Gas prices have come down in sympathy; auto club Triple A puts the national average at $3.73 a gallon -- down some 20 cents from last month.
But cheaper gas won't be enough to get many more Americans on the road this summer; they're still too worried about their jobs and the economy. Economists and tourism experts are expecting only a small uptick in summer travelers. For Memorial Day weekend, AAA predicts that 34.8 million Americans will take trips of at least 50 miles. That's up 1.2% from last year's summer opening when gas prices were just pennies shy of $4.
The cost of your morning buzz is also getting cheaper. J.M. Smucker -- maker of Folgers and packaged Dunkin Donuts coffee -- is dropping prices by an average 6%. The move was long overdue, given the 45% drop in green coffee prices over the past year.

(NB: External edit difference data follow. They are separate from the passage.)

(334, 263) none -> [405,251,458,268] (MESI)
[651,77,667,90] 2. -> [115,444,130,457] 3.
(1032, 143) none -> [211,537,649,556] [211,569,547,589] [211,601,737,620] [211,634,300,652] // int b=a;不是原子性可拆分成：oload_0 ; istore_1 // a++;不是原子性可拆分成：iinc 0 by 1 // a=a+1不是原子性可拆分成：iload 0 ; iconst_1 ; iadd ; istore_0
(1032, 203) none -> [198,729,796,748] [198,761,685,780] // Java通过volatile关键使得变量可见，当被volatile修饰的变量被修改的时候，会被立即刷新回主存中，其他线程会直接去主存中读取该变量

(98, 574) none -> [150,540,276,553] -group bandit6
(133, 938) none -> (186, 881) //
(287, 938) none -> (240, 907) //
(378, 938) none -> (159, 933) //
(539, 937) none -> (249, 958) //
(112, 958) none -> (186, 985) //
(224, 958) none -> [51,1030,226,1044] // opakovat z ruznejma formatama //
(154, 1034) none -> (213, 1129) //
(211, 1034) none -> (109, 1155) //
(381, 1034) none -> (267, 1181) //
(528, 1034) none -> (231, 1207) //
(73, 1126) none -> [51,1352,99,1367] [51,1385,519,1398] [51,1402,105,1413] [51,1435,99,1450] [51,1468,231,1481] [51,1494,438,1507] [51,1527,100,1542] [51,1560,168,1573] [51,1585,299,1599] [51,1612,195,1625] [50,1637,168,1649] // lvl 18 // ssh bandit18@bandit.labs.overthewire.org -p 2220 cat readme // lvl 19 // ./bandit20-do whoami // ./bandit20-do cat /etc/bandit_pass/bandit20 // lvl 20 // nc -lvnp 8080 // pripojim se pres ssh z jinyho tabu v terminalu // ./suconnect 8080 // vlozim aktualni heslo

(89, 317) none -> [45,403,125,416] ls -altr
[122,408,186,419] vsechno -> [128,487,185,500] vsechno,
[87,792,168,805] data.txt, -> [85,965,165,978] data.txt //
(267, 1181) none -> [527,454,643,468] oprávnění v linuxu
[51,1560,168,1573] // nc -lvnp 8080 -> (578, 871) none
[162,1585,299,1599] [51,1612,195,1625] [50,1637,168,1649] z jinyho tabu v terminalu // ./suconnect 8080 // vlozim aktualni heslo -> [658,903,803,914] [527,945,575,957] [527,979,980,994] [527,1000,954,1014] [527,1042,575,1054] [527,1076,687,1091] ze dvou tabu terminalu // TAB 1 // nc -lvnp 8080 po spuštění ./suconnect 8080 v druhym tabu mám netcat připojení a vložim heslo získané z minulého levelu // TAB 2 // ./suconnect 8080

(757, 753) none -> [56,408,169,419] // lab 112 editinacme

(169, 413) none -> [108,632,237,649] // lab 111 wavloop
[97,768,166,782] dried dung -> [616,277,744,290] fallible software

This is the second time since August that the largest U.S. coffee packager has dropped its list prices. More roasters are expected to follow Smucker's move, including Starbucks (NASDAQ:SBUX) and Maxwell House maker Kraft (NYSE:KFT), although they haven’t announced price cuts yet.
Social advertising may be considered 'too trendy' by some -- that's partly the thinking behind General Motors' (NYSE:GM) move to pull its paid Facebook ads.
GM is the third-largest advertiser in the U.S. behind Procter & Gamble (NYSE:PG) and AT&T (NYSE:T). It spent $1.1 billion on advertising in the U.S. last year, including about $40 million on Facebook.
GM says those Facebook ads had low consumer impact. Its decision to drop Facebook is a vivid reminder that Facebook will have to work on its relationships with major advertisers and marketers.
The social giant is expected to go public Friday amid high investor demand.